§ To do
Among the lines below, restate word for word only those from the line with "Usage are required" through the line with "Usage are introduced", with both end lines kept.
##### Stored data #####
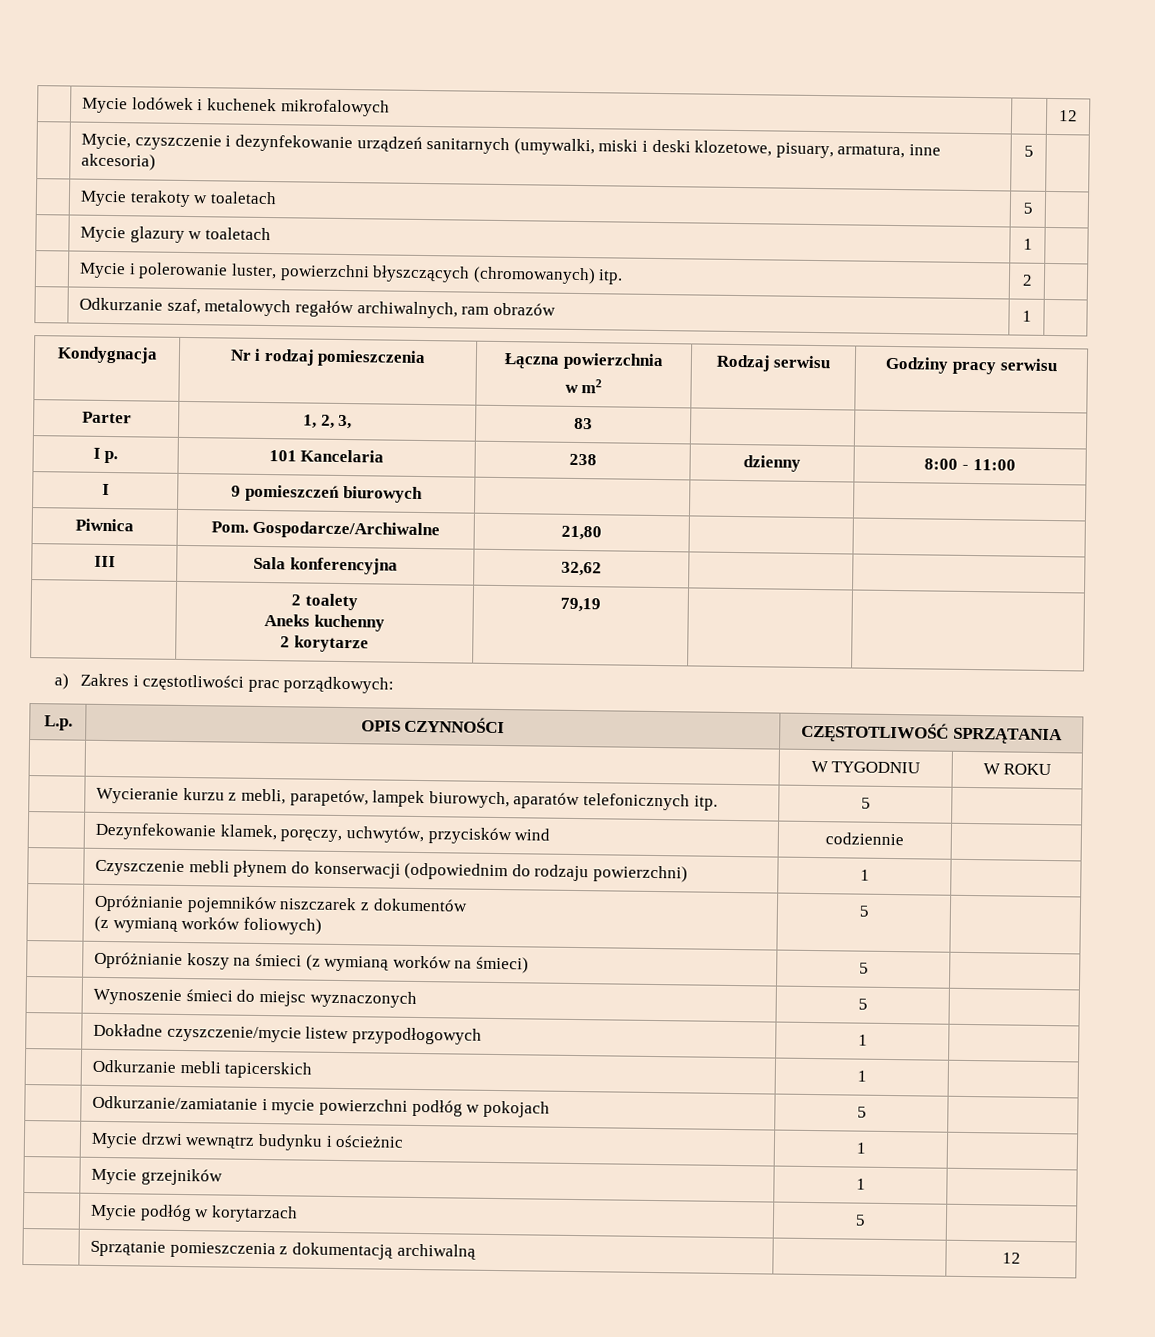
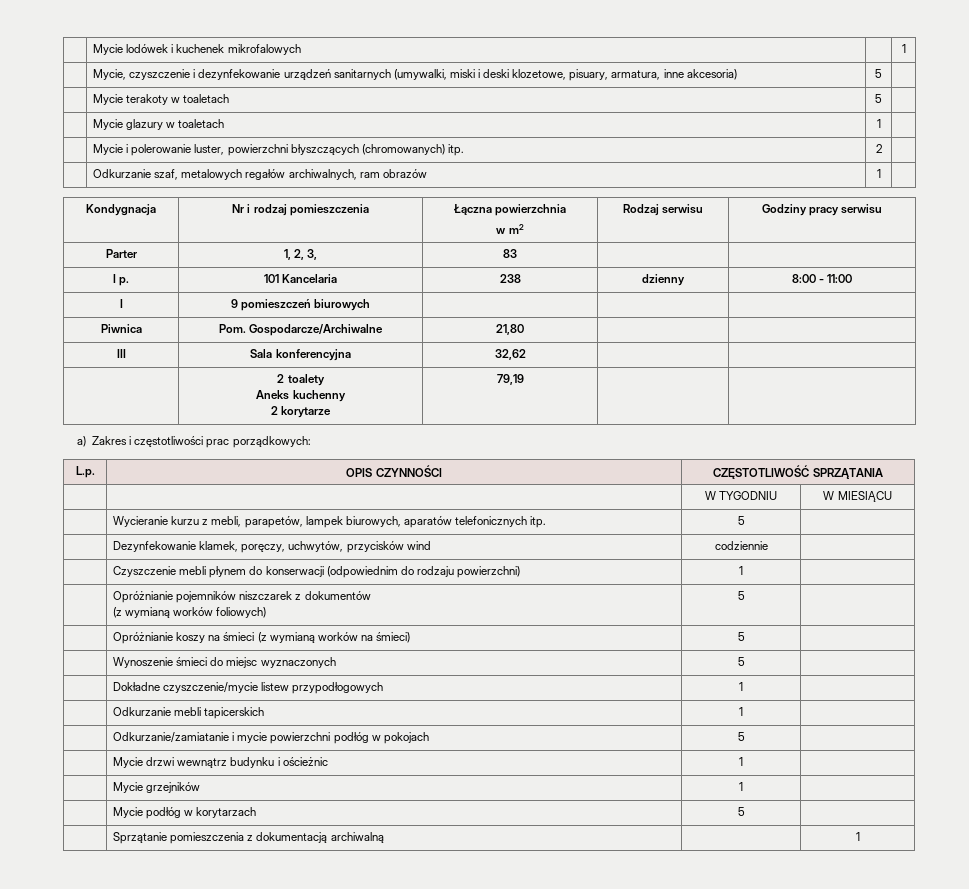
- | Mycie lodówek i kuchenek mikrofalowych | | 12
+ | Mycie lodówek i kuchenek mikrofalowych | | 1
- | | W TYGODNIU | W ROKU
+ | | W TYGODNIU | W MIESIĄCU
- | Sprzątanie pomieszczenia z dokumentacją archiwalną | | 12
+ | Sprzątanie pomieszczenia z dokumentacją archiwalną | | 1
#####
##### Stored data #####
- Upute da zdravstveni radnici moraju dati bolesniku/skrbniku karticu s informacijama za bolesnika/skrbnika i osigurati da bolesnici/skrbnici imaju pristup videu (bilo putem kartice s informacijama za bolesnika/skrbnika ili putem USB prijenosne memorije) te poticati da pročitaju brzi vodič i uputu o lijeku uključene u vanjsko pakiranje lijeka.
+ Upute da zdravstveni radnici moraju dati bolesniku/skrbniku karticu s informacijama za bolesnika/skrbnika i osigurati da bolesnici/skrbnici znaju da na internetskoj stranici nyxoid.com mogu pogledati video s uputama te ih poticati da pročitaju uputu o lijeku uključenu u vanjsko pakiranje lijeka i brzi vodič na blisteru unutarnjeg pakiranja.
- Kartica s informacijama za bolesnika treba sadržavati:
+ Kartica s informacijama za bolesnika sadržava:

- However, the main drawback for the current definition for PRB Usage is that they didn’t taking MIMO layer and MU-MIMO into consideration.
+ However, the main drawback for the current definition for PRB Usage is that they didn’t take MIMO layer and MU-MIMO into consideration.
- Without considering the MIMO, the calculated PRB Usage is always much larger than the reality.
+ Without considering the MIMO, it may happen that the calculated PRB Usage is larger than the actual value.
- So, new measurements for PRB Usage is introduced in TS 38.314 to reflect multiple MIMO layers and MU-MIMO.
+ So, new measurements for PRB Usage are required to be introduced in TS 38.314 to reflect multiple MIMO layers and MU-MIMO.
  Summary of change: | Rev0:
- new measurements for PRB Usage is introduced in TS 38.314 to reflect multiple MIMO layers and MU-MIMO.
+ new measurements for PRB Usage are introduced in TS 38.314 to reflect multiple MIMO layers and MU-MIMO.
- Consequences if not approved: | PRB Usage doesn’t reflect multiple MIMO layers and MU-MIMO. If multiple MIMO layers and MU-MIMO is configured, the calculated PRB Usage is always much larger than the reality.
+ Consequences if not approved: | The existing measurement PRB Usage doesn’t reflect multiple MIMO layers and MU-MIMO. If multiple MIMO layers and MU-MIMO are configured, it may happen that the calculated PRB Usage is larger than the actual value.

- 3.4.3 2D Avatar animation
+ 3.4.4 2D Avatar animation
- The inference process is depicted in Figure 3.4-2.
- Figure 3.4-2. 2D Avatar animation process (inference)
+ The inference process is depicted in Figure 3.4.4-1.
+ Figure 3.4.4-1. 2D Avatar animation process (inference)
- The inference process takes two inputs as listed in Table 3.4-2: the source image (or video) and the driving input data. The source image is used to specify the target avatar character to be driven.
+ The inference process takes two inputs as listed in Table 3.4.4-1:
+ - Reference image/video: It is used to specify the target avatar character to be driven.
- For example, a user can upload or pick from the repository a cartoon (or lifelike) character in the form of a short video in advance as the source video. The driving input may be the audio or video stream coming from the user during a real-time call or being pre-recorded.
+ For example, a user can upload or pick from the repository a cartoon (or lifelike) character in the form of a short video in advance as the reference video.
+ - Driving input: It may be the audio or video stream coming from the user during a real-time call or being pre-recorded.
#####
##### Stored data #####
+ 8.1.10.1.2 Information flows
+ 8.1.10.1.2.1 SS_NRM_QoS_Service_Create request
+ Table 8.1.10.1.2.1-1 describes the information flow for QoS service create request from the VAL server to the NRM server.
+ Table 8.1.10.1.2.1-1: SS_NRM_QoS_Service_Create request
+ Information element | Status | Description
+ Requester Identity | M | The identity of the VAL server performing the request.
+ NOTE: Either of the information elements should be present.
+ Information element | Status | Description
#####
§ Answer space
+ So, new measurements for PRB Usage are required to be introduced in TS 38.314 to reflect multiple MIMO layers and MU-MIMO.
  Summary of change: | Rev0:
- new measurements for PRB Usage is introduced in TS 38.314 to reflect multiple MIMO layers and MU-MIMO.
+ new measurements for PRB Usage are introduced in TS 38.314 to reflect multiple MIMO layers and MU-MIMO.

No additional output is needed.